**ACTION ITEM**
Send back the line that contains "16px; font-weight: bold; width: 118px;" and all lines following it through the end of the data below, exactly, omitting pictures.

**SOURCE MATERIAL**
----------------

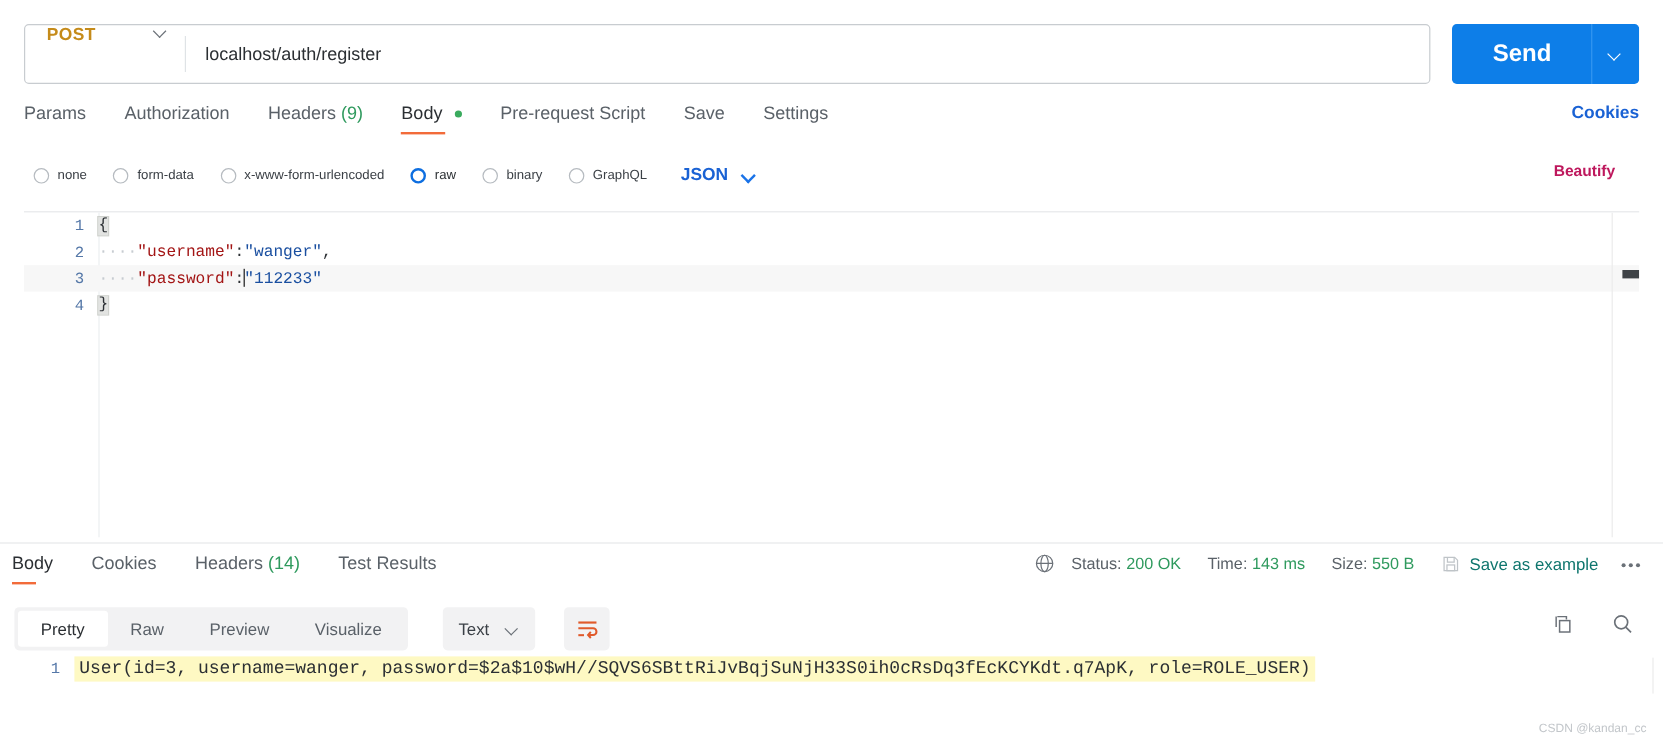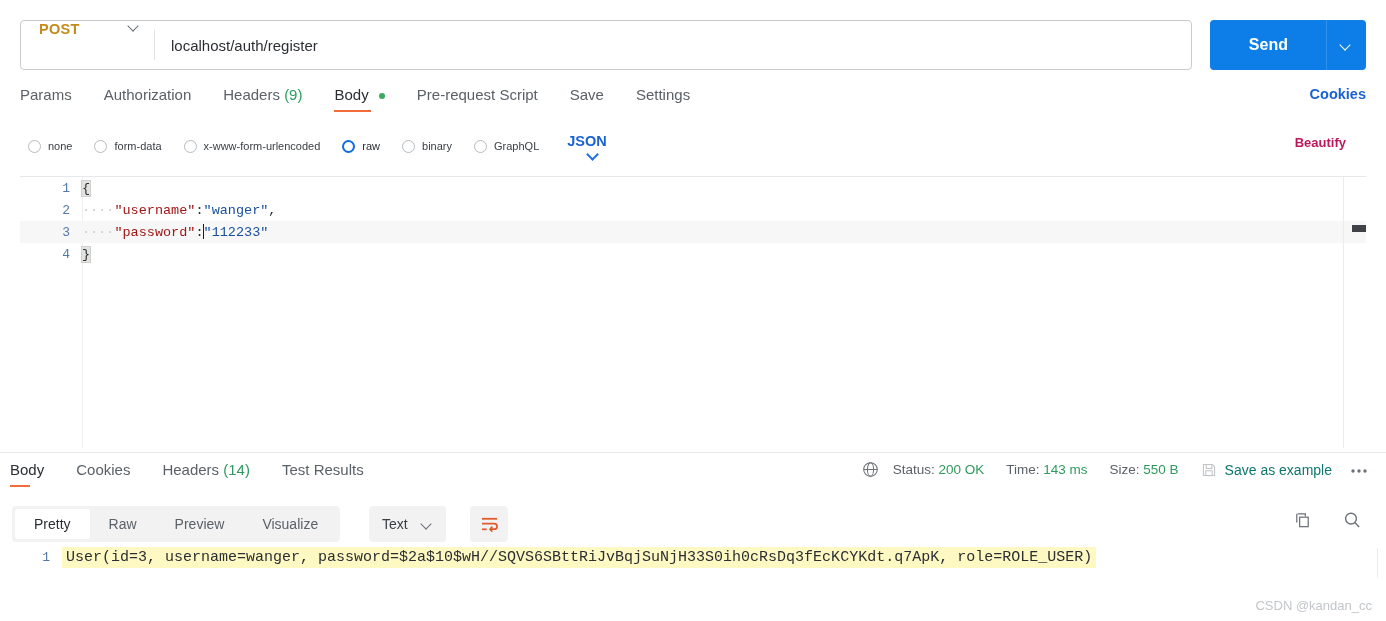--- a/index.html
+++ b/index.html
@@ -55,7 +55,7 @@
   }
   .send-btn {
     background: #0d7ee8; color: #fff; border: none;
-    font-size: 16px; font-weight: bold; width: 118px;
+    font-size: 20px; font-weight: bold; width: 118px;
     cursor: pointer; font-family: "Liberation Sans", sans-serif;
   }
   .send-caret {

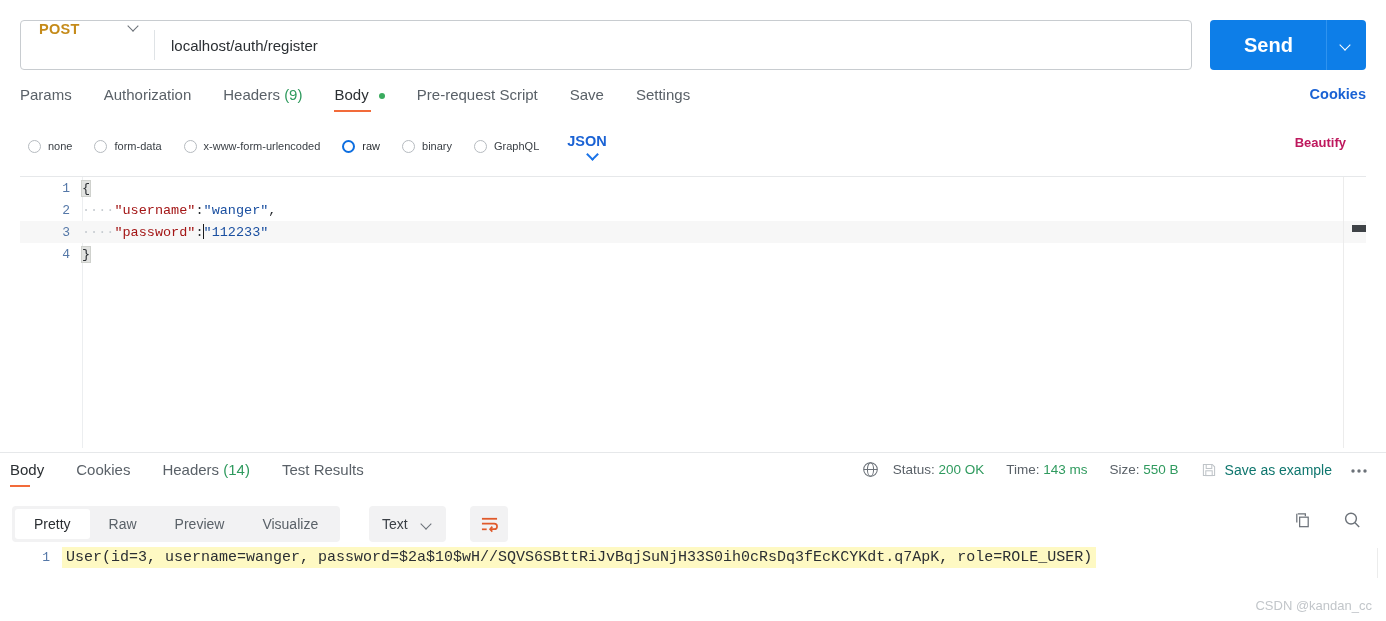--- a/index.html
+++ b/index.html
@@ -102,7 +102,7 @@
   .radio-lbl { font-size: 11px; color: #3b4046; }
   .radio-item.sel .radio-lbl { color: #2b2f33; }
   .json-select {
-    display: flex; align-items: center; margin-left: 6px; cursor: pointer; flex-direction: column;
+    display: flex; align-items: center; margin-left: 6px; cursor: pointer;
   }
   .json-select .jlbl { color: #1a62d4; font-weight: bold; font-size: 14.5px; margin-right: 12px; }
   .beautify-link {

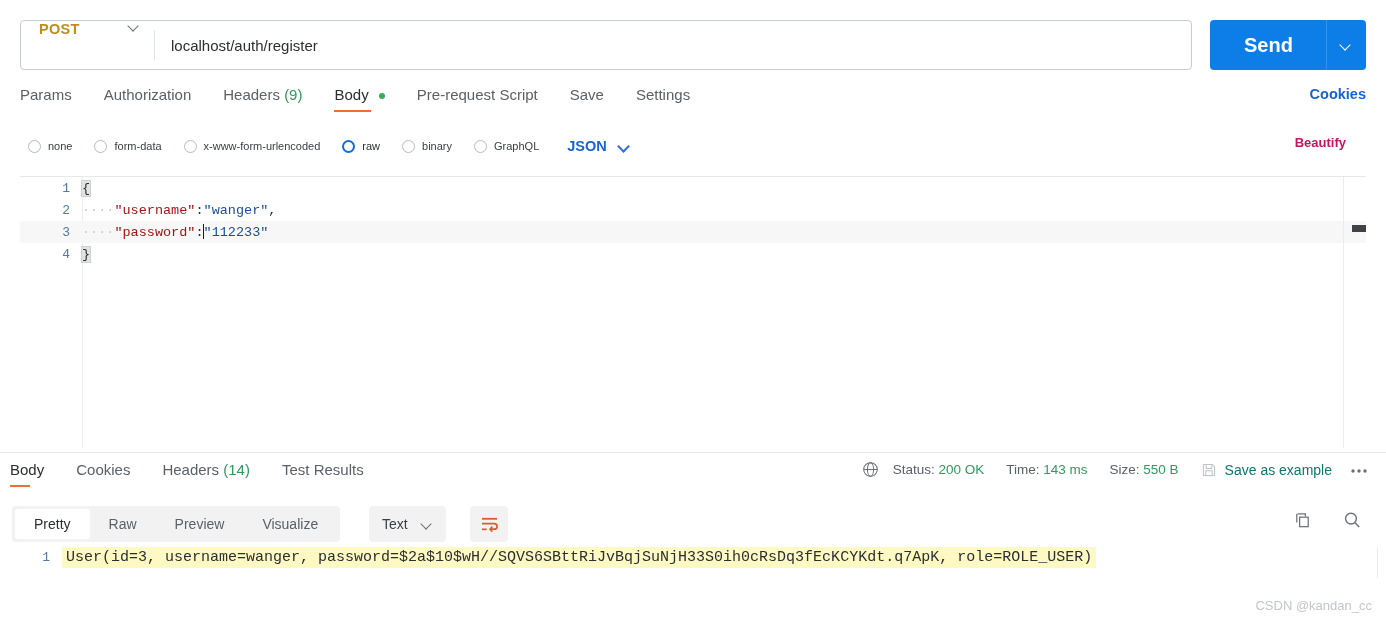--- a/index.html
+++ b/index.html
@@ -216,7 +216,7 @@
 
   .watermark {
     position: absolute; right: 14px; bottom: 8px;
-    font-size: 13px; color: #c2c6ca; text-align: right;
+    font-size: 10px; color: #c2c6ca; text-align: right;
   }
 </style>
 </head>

----------------

**ANSWER BELOW**
-    font-size: 16px; font-weight: bold; width: 118px;
+    font-size: 20px; font-weight: bold; width: 118px;
     cursor: pointer; font-family: "Liberation Sans", sans-serif;
   }
   .send-caret {

--- a/index.html
+++ b/index.html
@@ -102,7 +102,7 @@
   .radio-lbl { font-size: 11px; color: #3b4046; }
   .radio-item.sel .radio-lbl { color: #2b2f33; }
   .json-select {
-    display: flex; align-items: center; margin-left: 6px; cursor: pointer; flex-direction: column;
+    display: flex; align-items: center; margin-left: 6px; cursor: pointer;
   }
   .json-select .jlbl { color: #1a62d4; font-weight: bold; font-size: 14.5px; margin-right: 12px; }
   .beautify-link {

--- a/index.html
+++ b/index.html
@@ -216,7 +216,7 @@
 
   .watermark {
     position: absolute; right: 14px; bottom: 8px;
-    font-size: 13px; color: #c2c6ca; text-align: right;
+    font-size: 10px; color: #c2c6ca; text-align: right;
   }
 </style>
 </head>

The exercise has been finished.